A standalone server is located in the standalone_sample/
directory.
Note, however, that this server has not been well tested since the architecture
change. Communicating between two servers requires cross-domain requests so the
CORS code, located in mongows/mws/views.py
, may have bit-rotted.
Additionally, the standalone server's template file has not changed, though the
frontend configuration may have.
The front-end code is contained within the frontend/
directory. The
functionality should be entirely contained within the mongo
global variable.
When the script is included in a page, it dynamically injects its stylesheet
and embeds a mongo shell in any div that contains the CSS class,
mongo-web-shell
. This functionality can be found in the mongo.init
function.
When user input is received, mongo.Shell.handleInput
is called.

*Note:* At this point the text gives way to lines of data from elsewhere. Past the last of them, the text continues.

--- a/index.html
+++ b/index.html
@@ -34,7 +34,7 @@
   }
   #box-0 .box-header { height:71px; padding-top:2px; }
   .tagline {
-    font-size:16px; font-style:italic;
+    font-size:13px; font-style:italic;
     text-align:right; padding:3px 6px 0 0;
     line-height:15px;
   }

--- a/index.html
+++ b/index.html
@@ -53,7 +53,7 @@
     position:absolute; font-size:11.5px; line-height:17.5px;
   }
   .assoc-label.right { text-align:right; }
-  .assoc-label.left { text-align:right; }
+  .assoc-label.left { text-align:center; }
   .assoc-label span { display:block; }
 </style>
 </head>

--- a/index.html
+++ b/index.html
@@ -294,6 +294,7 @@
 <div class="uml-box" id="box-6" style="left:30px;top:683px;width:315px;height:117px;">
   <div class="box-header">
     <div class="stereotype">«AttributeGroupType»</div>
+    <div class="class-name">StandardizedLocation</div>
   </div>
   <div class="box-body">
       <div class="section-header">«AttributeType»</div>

This method
will take the input and run it through eval
. However, in order to make the
various mongo calls, which are not always compliant JavaScript, the input needs
to be replaced - this functionality occurs in the same method, before eval
.
Since eval
runs in the global context, a reference to the shell the input was
taken from cannot be passed into the mutated input so global references,
located in the mongo.shells
array, are passed instead.
First when handling user input, statements beginning with mongo specific
keywords are swapped out in mongo.mutateSource.swapKeywords
with statements
of the form mongo.keyword.evaluate(keyword [, args...])
.
Next, esprima.js, a JavaScript parser that returns an AST conforming to the
Mozilla SpiderMonkey Parser API, and node-falafel, a wrapper around
the esprima AST that makes the AST traversal simpler, are used to replace
identifiers, which would otherwise be attached to the global object, to
shell-local variables of the form, mongo.shells[shellID].vars.varName
.
Additionally, identifiers of the form, db.collectionName
, are replaced with
new mongo.Query(mongo.shells[shellID], collectionName
. For more information
on the mongo.Query
object, see the "Life of a Query" section.

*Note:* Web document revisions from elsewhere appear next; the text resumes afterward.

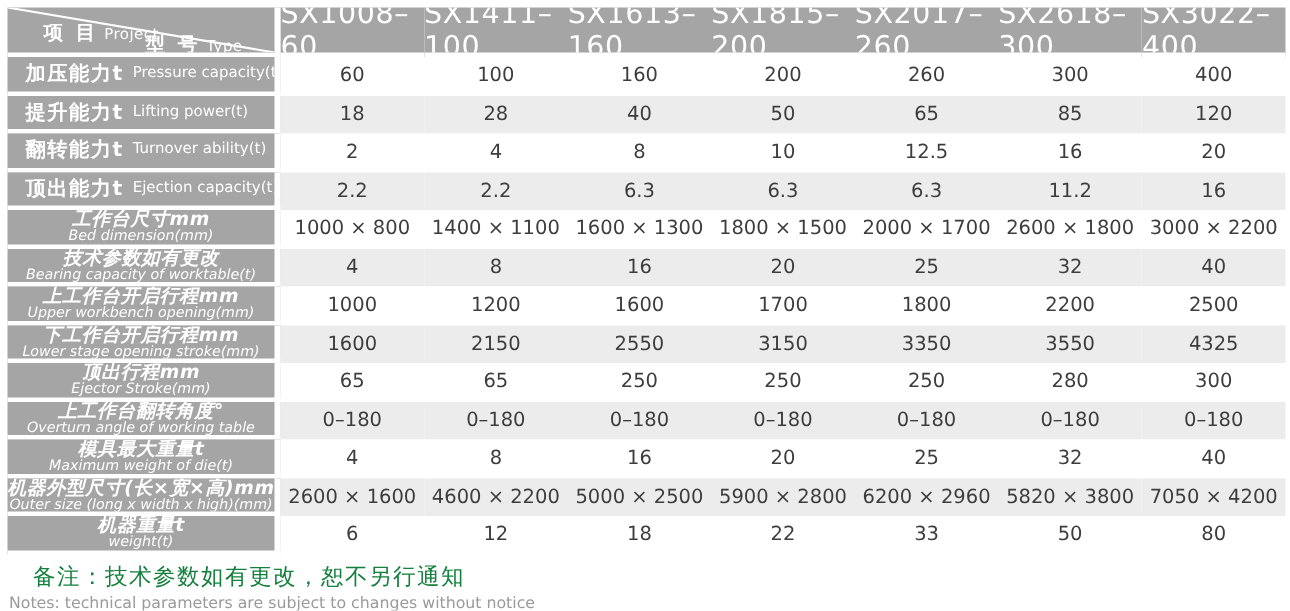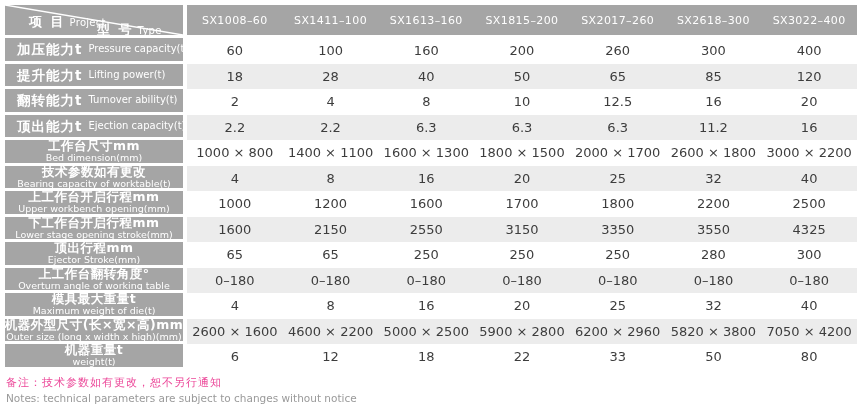--- a/index.html
+++ b/index.html
@@ -38,7 +38,7 @@
   .model-header{
     background:var(--gray,#a5a5a5);
     border-bottom:3px solid #fff;
-    color:#fff;font-size:11px;letter-spacing:0.4px;
+    color:#fff;font-size:19px;letter-spacing:0.4px;
   }
 
   

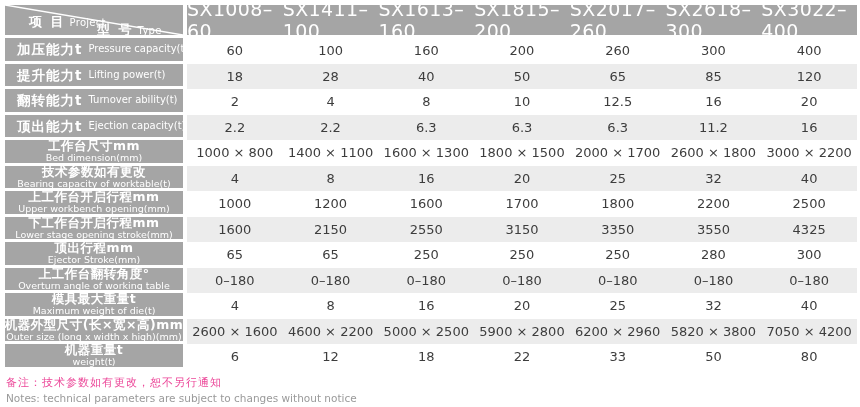--- a/index.html
+++ b/index.html
@@ -51,7 +51,7 @@
   .label.one-line{justify-content:flex-start;padding-left:12px;}
   .label.one-line .zh{font-size:13.5px;font-weight:bold;letter-spacing:1px;white-space:nowrap;}
   .label.one-line .en{font-size:10px;margin-left:6px;white-space:nowrap;}
-  .label.two-line{flex-direction:column;}
+  .label.two-line{flex-direction:column;font-style:italic;}
   .label.two-line .zh{font-size:12.5px;font-weight:bold;letter-spacing:0.5px;white-space:nowrap;}
   .label.two-line .en{font-size:9.5px;margin-top:1px;white-space:nowrap;}
 

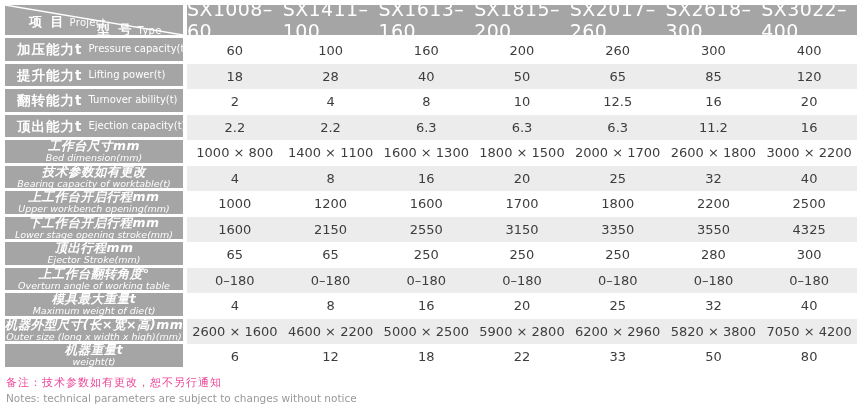--- a/index.html
+++ b/index.html
@@ -62,7 +62,7 @@
 
   
   .notes{position:absolute;left:6px;top:375px;}
-  .notes-zh{font-size:11px;color:#ec4899;letter-spacing:1px;}
+  .notes-zh{font-size:15px;color:#15803d;letter-spacing:1px;margin-left:16px;}
   .notes-en{font-size:10.5px;color:#9a9a9a;margin-top:2px;}
 </style>
 </head>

Lastly, the mutated source is passed into eval
(with some caveats - see the
source code for details).
The specifics of each mutation is documented as comments in the code.
Note that esprima cannot parse invalid JavaScript, which is why keyword mutation must occur first. For an example of esprima's output, see the Online Parsing demo.
A db.collection
call begins by replacing the db.collection
reference
with a mongo.Query
instance. This object contains methods for any implemented
db.collection
methods. For example, db.collection.find(...)
becomes
mongo.Query.find(...)
. When evaluated, some queries, such as insert()
, will
make a request to the server immediately.

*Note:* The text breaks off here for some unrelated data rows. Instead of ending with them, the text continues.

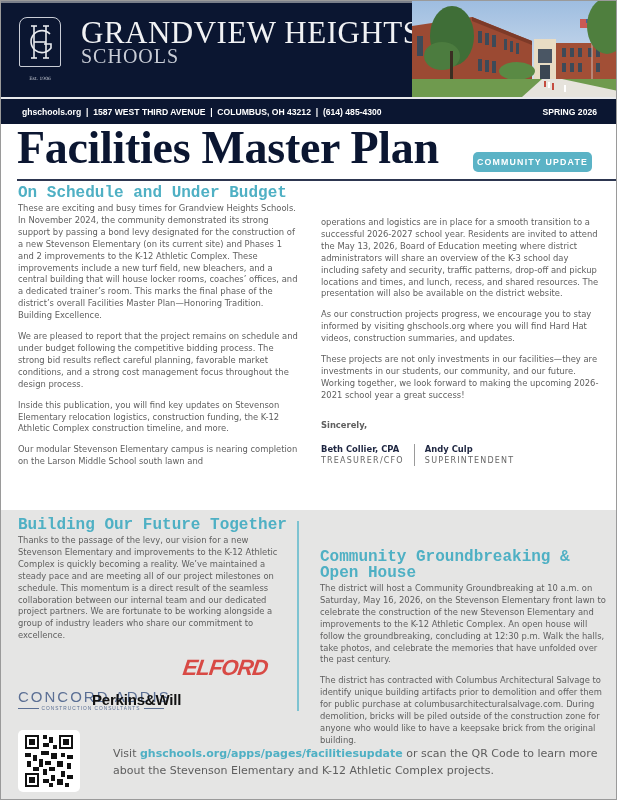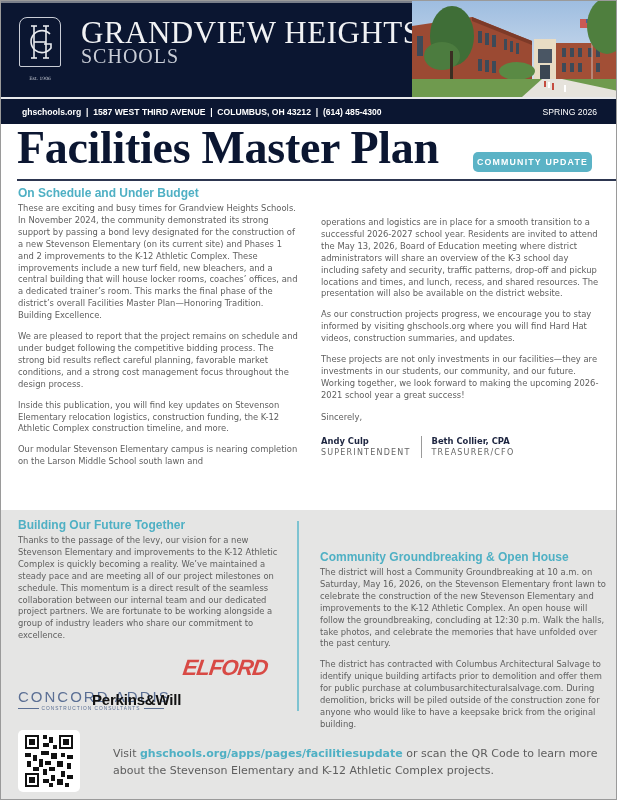--- a/index.html
+++ b/index.html
@@ -25,7 +25,7 @@
   
   .infobar { position: absolute; left: 0; top: 98px; width: 617px; height: 25px; background: #0b1631; display: flex; align-items: center; justify-content: space-between; padding: 0 21px; }
   .infobar-contact { font-family: "Liberation Sans", sans-serif; font-weight: bold; font-size: 8.6px; color: #ffffff; white-space: nowrap; }
-  .infobar-season { font-family: "Liberation Sans", sans-serif; font-weight: normal; font-size: 8.6px; color: #ffffff; }
+  .infobar-season { font-family: "Liberation Sans", sans-serif; font-weight: bold; font-size: 8.6px; color: #ffffff; }
 
   
   .title { position: absolute; left: 16px; top: 120px; font-family: "Liberation Serif", serif; font-size: 46px; color: #0b1631; white-space: nowrap; letter-spacing: -0.3px; }

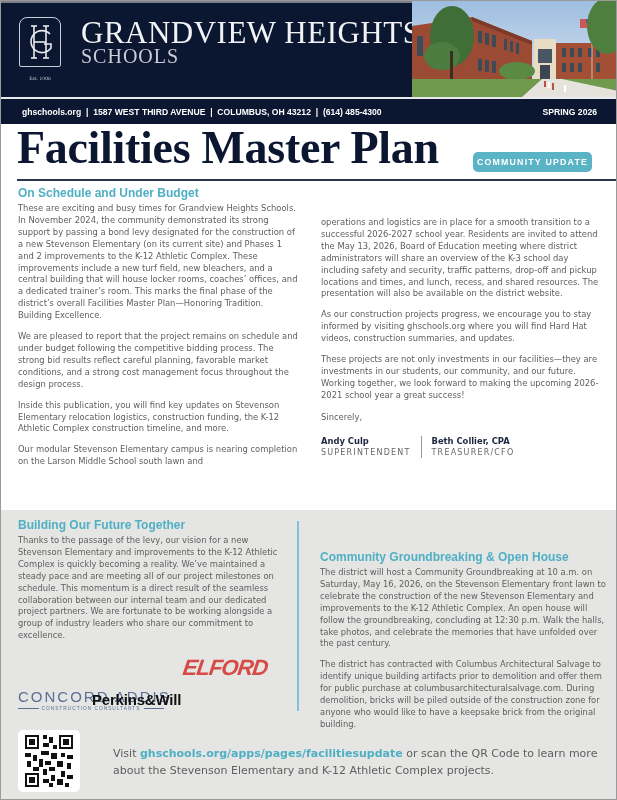--- a/index.html
+++ b/index.html
@@ -38,7 +38,7 @@
   .col-left { left: 17px; top: 184px; width: 280px; }
   .col-right { left: 320px; top: 216px; width: 286px; }
 
-  .h-teal { font-family: Liberation Sans, sans-serif; font-weight: bold; color: #4fb0c4; font-size: 12px; line-height: 16px; margin-bottom: 2px; }
+  .h-teal { font-family: Liberation Mono, monospace; font-weight: bold; color: #4fb0c4; font-size: 16px; line-height: 16px; margin-bottom: 2px; }
 
   .signoff { margin-top: 10px; }
   .signatures { display: flex; align-items: stretch; margin-top: 12px; }

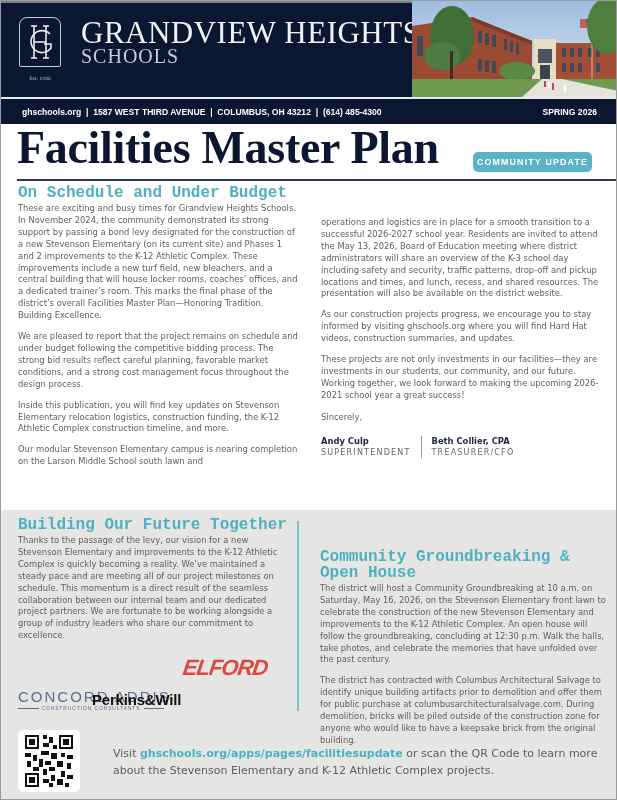--- a/index.html
+++ b/index.html
@@ -40,7 +40,7 @@
 
   .h-teal { font-family: Liberation Mono, monospace; font-weight: bold; color: #4fb0c4; font-size: 16px; line-height: 16px; margin-bottom: 2px; }
 
-  .signoff { margin-top: 10px; }
+  .signoff { margin-top: 18px; font-weight: bold; }
   .signatures { display: flex; align-items: stretch; margin-top: 12px; }
   .sig { padding-right: 10px; }
   .sig + .sig { border-left: 1px solid #9a9a9a; padding-left: 10px; }

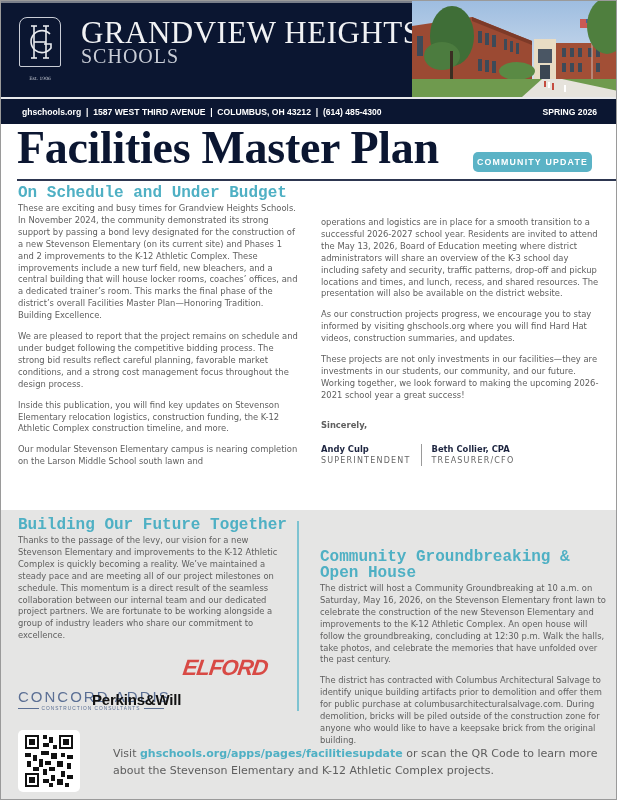--- a/index.html
+++ b/index.html
@@ -189,12 +189,12 @@
     <p class="signoff">Sincerely,</p>
     <div class="signatures">
       <div class="sig">
+        <div class="sig-name">Beth Collier, CPA</div>
+        <div class="sig-title">TREASURER/CFO</div>
+      </div>
+      <div class="sig">
         <div class="sig-name">Andy Culp</div>
         <div class="sig-title">SUPERINTENDENT</div>
-      </div>
-      <div class="sig">
-        <div class="sig-name">Beth Collier, CPA</div>
-        <div class="sig-title">TREASURER/CFO</div>
       </div>
     </div>
   </div>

However, some queries return a mongo.Cursor
object, which gets evaluated
lazily due to methods that can modify the result set output (such as sort()
).
Like mongo.Query
, any implemented Cursor
methods can be called on this
object directly. Private members are (attempted to be) hidden by prepending
their name with an underscore. Cursor
query execution should mimic that of
the desktop mongo shell, which is currently if:
- An unexecuted
Cursor
is the final return value of a statement -
next()
orhasNext()
is called on an unexecutedCursor
The frontend code relies on jQuery (tested with v1.9.1) so it must served alongside the mongo web shell script.
node-falafel is originally written for node.js. However, browserify can be used to run node code in the browser. The browserified version of falafel is currently being served as a submodule from @mcomella's fork.
If the entire frontend architecture was moved to browserify (see #104), the external dependency would no longer be necessary as all of the code could be bundled at once into a single entry point.
Also, since falafel is browserify's single entry point, esprima is both bundled
with falafel and directly included in the page (via <script>
) for mutating
the source and re-parsing the mutated source respectively. Serving the same
code twice kind of blows. :(
- Methods that are exported exclusively for testing are prepended with an underscore when exported.